Бородатое лицо медленно отстранилось.
– Умно рассудила. Как по книгам разложила. Оно так: не все люди надобны России, да куда от них денешься? Вот хотя бы от голодранцев, дармоедов?
– Я не знаю голодранцев и дармоедов. Если такие есть, как вот поселенцы в нашей Щедринке, так в том виноваты разбойники: чиновники, губернаторы, фабриканты, купцы и все насильники, которые грабят честных людей. И тогда честные люди, ограбленные, становятся голодранцами.
«Э-ге-ге!» – призадумался папаша, как бы со стороны приглядываясь к дочери.
– Умно, умно. Откуда только набралась? Как овца в репьях…
– Я не в репьях, – вполне рассудительно возразила Дарьюшка, не трогаясь с нагретого места в экипаже. – Если бы я была в репьях, я бы была похожа на вас. Была бы жадной и жестокой… Не ведала бы милосердия к людям, которых вы вечно мучаете. Я счастлива, что ушла из вашей меры жизни.

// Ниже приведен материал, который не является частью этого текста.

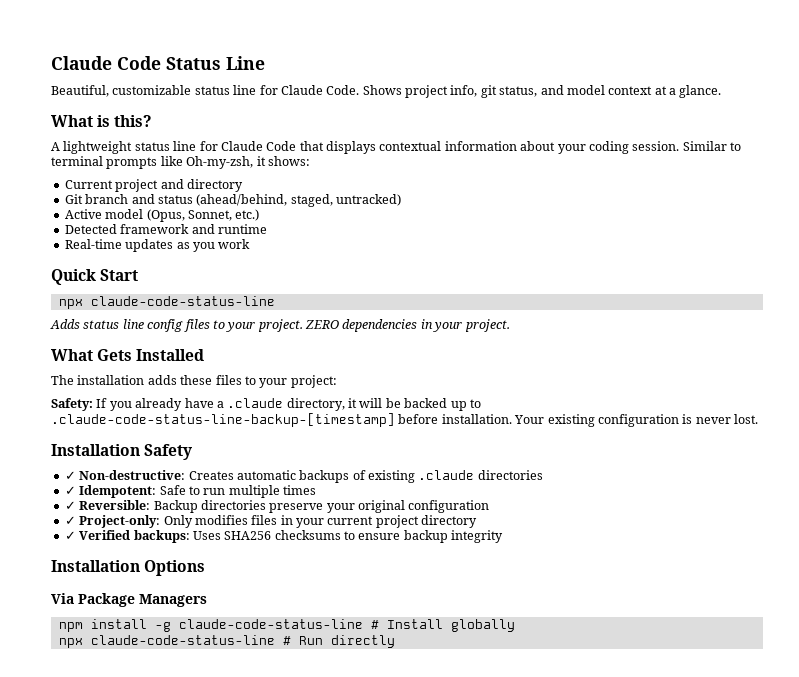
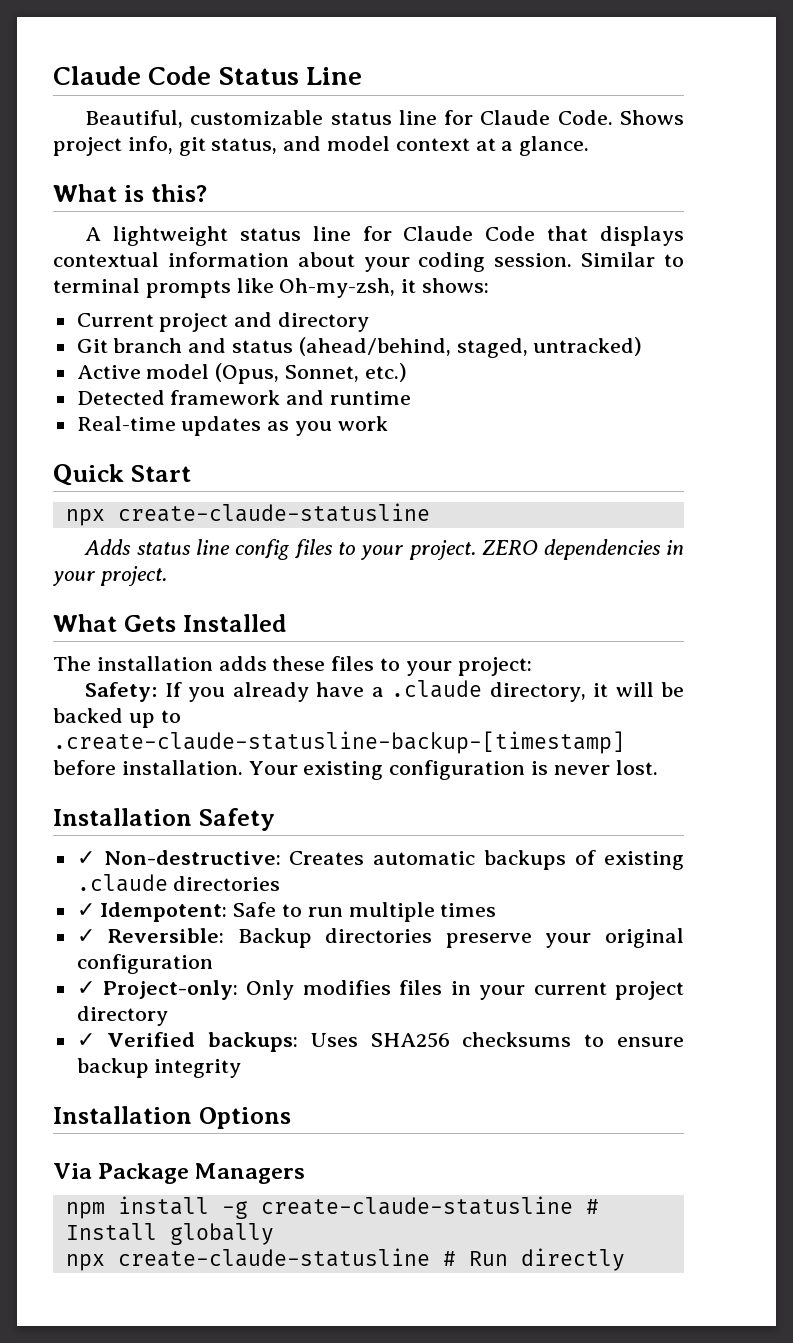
  Quick Start
- npx claude-code-status-line
+ npx create-claude-statusline
- Safety: If you already have a .claude directory, it will be backed up to .claude-code-status-line-backup-[timestamp] before installation.
+ Safety: If you already have a .claude directory, it will be backed up to .create-claude-statusline-backup-[timestamp] before installation.
- npm install -g claude-code-status-line # Install globally
+ npm install -g create-claude-statusline # Install globally
- npx claude-code-status-line # Run directly
+ npx create-claude-statusline # Run directly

– Вот как! В какой же ты теперь мере?
– Я говорила: в третьей.
– Чушь городишь! Нету разных мер жизни. Есть одна – зримая, как ты, да я, да все округ.
– Неправда! И волки в одной мере с овцами? И мученики с грабителями? Погодите же, узнаете скоро, кто в какой мере живет.
– В каком понятии: «узнаете»?
Дарьюшка торжественно ответила:
– Настанет день, когда с каждого спросится, как он живет. Добром или злом? Тиранством или мученичеством? И тогда каждый станет лицом к солнцу, и все увидят, какое у кого лицо. Никто ничего не спрячет.
Григорий, прислушиваясь к разговору отца с дочерью, невольно подумал: «Она нас всех за нос водит. Дуры так не рассуждают. Просто ей надо вырваться в Красноярск, подальше от тайги, а там… Это мы еще посмотрим! На пароходе я займу отдельную каюту, и тогда…» Григорий не подумал даже, что Дарьюшка никогда не была дурой в том смысле, как он разумел. Ему ли, фронтовому казачьему есаулу, разбираться в тонкостях психического расстройства!
– Ну а мое лицо какое? – глухо, словно по принуждению, поинтересовался отец, кося глазом на молчаливо торчащего долговязого Григория. – Что на моем лице пропечатается?
– Лихоимство и жадность, – спокойно ответила Дарьюшка. – Вам все мало. Миллион – мало. Два миллиона – опять мало. А рядом люди нищие, бедные, как поселенцы в Щедринке, и вы их никогда не видите. Потому что душа из жадности и жестокости.
Отец схватил Дарьюшку за руку, стиснул запястье:
– Притворщица ты, голубушка! Гляди, как бы хуже тебе не было. Пойдем!